Return every line from the one with "-> [912,270,1029,290] vb.memory" through the one with "[153,652,229,662] vlans. Second", inclusive, exactly as it appears below.

PROVIDED ENTRIES below:

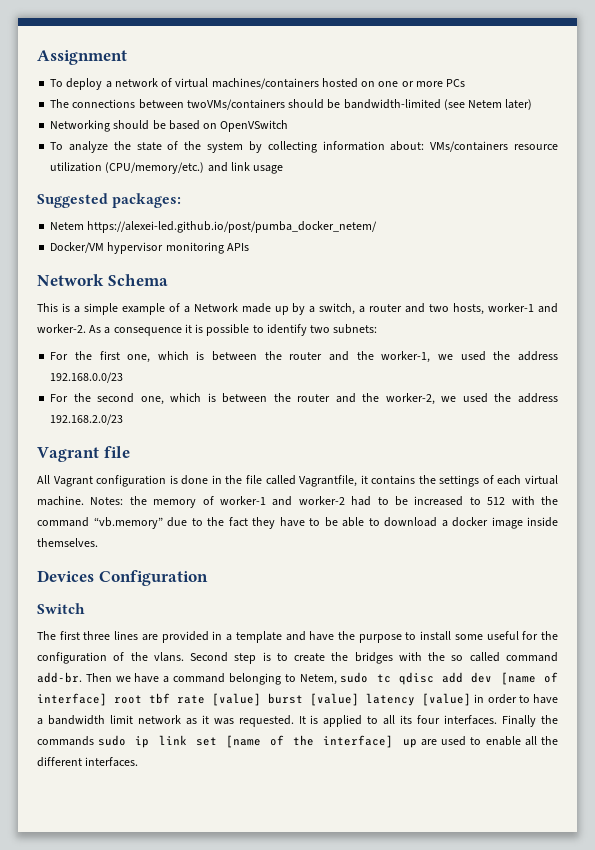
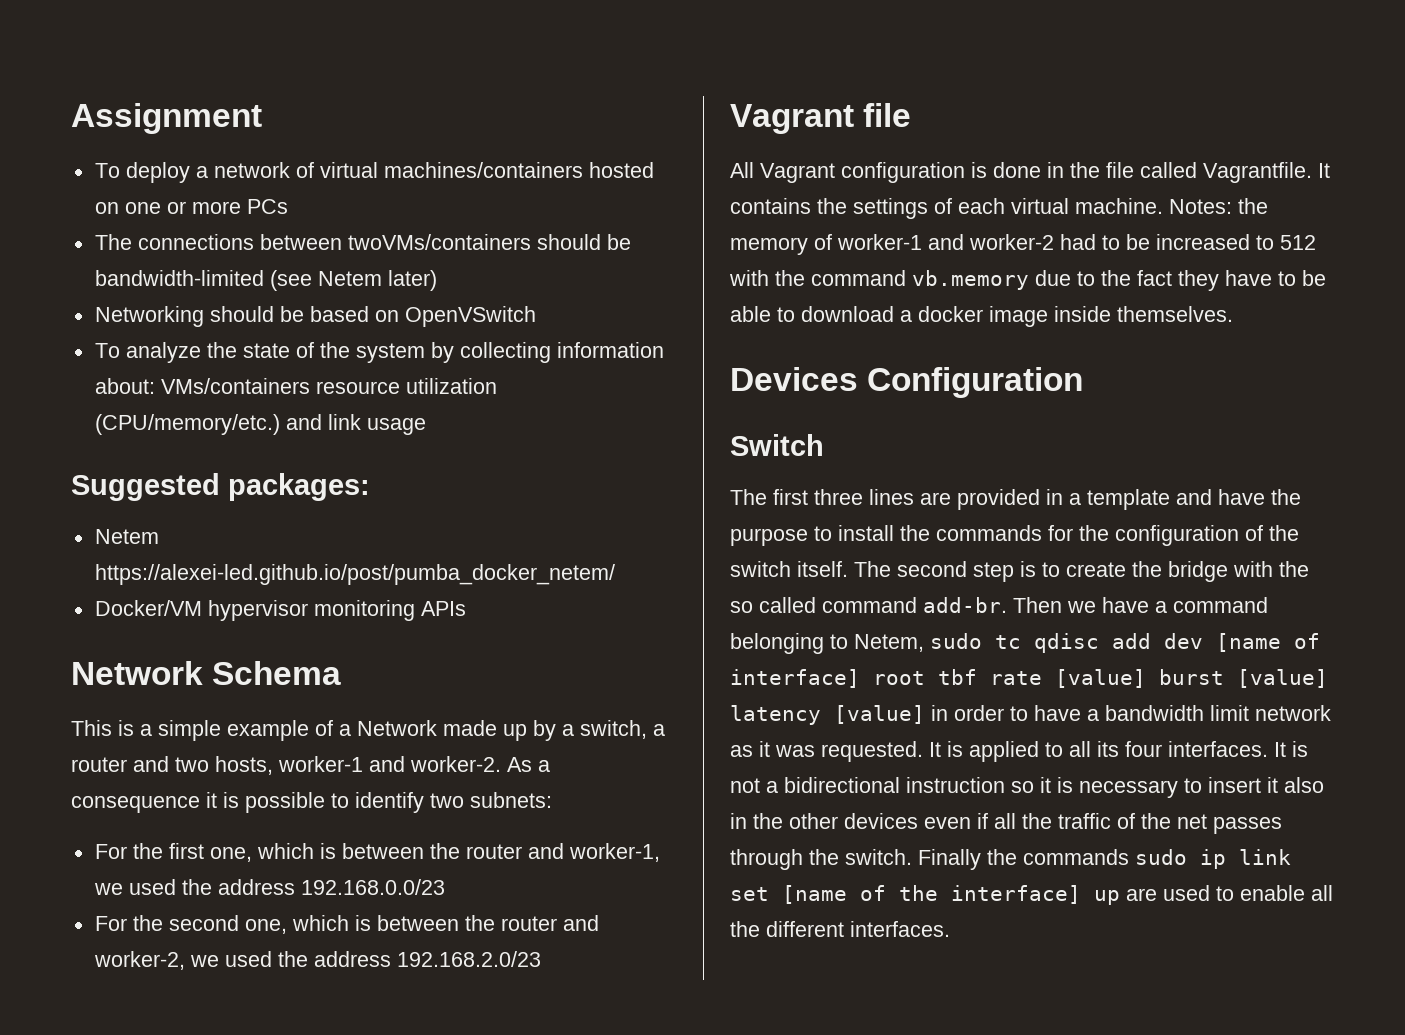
[356,351,374,360] the -> (564, 851) none
[362,393,380,402] the -> (599, 923) none
[299,475,368,487] Vagrantfile, it -> [1203,162,1330,183] Vagrantfile. It
[93,517,163,529] “vb.memory” -> [912,270,1029,290] vb.memory
[454,631,519,640] some useful -> [900,525,1042,541] the commands
[153,652,229,662] vlans. Second -> [730,561,967,577] switch itself. The second
[354,652,393,664] bridges -> [1168,561,1228,582] bridge
(498, 720) none -> [1274,741,1308,757] [730,777,1324,798] [730,813,1282,834] [730,849,912,870] It is not a bidirectional instruction so it is necessary to insert it also in the other devices even if all the traffic of the net passes through the switch.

End of PROVIDED ENTRIES.

- _SOLUTION BELOW_
[93,517,163,529] “vb.memory” -> [912,270,1029,290] vb.memory
[454,631,519,640] some useful -> [900,525,1042,541] the commands
[153,652,229,662] vlans. Second -> [730,561,967,577] switch itself. The second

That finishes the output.